Some research has indicated that leaky gut, in which microbes and bacteria in the gut leak into the blood stream through holes or cracks in the intestinal lining, causes an increase in low-grade inflammation, and these conditions are common in older people. This resulting inflammation is thought to play a role in the development of many age-related diseases, such as diabetes, obesity, cancer, cardiovascular disease and decline in physical and cognitive functions.

“We know that probiotics are instrumental in maintaining a healthy gut and preventing leakage, but there isn't much data available to pinpoint which ones work and which ones don't,” said Hariom Yadav, Ph.D., assistant professor of molecular biology at Wake Forest School of Medicine and principal investigator of the study.

“Determining the strain that is most effective at reducing leaky gut and inflammation would help us target more effective strategies to address the problem, and help explain why probiotics work for some people but not others.”

In the study, Yadav's team first screened eight strains of human-origin probiotics in roundworms, a commonly used model with a short lifespan of 11 to 20 days. They discovered that a strain of Lactobacillus paracasei (D3-5), even in the non-viable or heat-killed form, extended the roundworms' life span.

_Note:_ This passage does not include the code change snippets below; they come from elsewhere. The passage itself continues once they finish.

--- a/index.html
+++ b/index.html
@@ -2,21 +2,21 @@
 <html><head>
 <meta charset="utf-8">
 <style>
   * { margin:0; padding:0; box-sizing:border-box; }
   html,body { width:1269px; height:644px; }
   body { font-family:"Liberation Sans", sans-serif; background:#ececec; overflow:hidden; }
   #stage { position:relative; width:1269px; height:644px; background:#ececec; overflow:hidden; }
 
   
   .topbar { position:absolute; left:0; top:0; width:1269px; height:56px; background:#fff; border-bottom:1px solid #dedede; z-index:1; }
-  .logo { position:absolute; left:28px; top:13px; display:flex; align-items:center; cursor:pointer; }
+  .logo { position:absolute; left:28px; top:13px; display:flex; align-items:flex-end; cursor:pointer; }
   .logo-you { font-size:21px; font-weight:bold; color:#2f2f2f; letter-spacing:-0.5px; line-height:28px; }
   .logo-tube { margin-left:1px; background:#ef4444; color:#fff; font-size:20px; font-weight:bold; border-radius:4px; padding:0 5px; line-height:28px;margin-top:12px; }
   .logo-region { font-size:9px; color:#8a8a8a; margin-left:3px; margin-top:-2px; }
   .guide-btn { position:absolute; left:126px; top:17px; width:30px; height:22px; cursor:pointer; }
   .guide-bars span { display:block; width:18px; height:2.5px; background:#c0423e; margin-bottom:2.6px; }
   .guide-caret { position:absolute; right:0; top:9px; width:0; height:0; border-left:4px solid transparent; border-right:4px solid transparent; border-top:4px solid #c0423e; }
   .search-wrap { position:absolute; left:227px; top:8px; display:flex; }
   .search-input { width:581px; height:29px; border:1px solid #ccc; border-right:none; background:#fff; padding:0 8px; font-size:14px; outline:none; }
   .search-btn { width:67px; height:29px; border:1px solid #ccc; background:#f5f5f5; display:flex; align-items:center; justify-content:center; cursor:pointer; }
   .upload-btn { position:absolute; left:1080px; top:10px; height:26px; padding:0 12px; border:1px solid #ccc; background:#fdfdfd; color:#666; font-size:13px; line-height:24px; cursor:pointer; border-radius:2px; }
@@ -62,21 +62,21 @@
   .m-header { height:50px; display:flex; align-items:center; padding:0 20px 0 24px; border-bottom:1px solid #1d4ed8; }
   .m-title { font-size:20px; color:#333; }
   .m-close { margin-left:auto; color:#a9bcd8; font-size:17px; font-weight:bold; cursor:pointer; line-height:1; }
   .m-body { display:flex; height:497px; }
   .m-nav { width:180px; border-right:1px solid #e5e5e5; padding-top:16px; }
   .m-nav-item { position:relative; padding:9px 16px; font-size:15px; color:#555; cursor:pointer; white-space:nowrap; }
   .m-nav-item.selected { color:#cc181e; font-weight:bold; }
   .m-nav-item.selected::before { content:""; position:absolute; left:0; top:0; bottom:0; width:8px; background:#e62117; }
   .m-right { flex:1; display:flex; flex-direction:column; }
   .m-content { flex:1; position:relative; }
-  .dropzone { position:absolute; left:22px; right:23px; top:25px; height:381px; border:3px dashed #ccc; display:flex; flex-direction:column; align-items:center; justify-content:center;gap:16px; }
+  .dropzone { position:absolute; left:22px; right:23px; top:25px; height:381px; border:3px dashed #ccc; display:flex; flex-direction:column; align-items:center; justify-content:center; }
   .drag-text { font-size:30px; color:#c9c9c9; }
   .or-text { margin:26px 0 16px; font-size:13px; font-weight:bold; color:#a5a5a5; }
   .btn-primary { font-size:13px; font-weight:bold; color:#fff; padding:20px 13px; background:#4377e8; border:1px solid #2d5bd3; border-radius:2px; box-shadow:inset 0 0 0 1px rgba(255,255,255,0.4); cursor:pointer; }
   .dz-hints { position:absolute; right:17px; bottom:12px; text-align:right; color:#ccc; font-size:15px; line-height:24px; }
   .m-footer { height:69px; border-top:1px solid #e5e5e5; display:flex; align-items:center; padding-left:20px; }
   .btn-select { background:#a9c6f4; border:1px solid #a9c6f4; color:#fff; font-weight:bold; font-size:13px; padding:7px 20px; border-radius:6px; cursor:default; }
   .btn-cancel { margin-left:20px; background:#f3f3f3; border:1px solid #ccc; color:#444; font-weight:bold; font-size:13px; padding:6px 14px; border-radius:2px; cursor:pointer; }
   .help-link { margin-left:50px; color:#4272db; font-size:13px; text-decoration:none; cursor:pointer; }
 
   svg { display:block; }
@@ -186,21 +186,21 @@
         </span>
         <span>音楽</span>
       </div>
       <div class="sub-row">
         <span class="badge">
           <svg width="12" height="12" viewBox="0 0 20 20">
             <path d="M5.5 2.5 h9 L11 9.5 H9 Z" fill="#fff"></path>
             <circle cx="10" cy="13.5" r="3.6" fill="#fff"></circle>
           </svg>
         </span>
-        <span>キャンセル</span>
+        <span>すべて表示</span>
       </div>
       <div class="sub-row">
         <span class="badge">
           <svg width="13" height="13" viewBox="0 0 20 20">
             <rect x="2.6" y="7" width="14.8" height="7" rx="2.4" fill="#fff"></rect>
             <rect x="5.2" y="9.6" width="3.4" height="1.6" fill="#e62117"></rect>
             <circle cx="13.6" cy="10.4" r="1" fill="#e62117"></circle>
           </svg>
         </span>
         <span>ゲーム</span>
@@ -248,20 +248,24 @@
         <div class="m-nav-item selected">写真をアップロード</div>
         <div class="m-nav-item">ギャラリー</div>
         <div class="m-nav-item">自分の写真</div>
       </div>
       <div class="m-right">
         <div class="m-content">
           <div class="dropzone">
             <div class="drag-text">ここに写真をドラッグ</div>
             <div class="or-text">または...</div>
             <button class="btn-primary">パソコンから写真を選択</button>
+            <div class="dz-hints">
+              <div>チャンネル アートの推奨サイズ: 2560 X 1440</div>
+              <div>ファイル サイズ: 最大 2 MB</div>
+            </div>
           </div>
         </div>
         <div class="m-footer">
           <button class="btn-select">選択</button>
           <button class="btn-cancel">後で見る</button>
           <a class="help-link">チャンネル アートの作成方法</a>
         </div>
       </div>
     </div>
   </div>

They then tested their initial findings in mice. The results showed that feeding heat-killed D3-5 to older mice prevented high fat diet-induced metabolic dysfunctions, decreased leaky gut and inflammation, and improved physical and cognitive functions.

“Not only did we determine which probiotic strain was the most effective in preventing leaky gut and inflammation, we also showed that the dead version of that probiotic had the same benefits,” Yadav said.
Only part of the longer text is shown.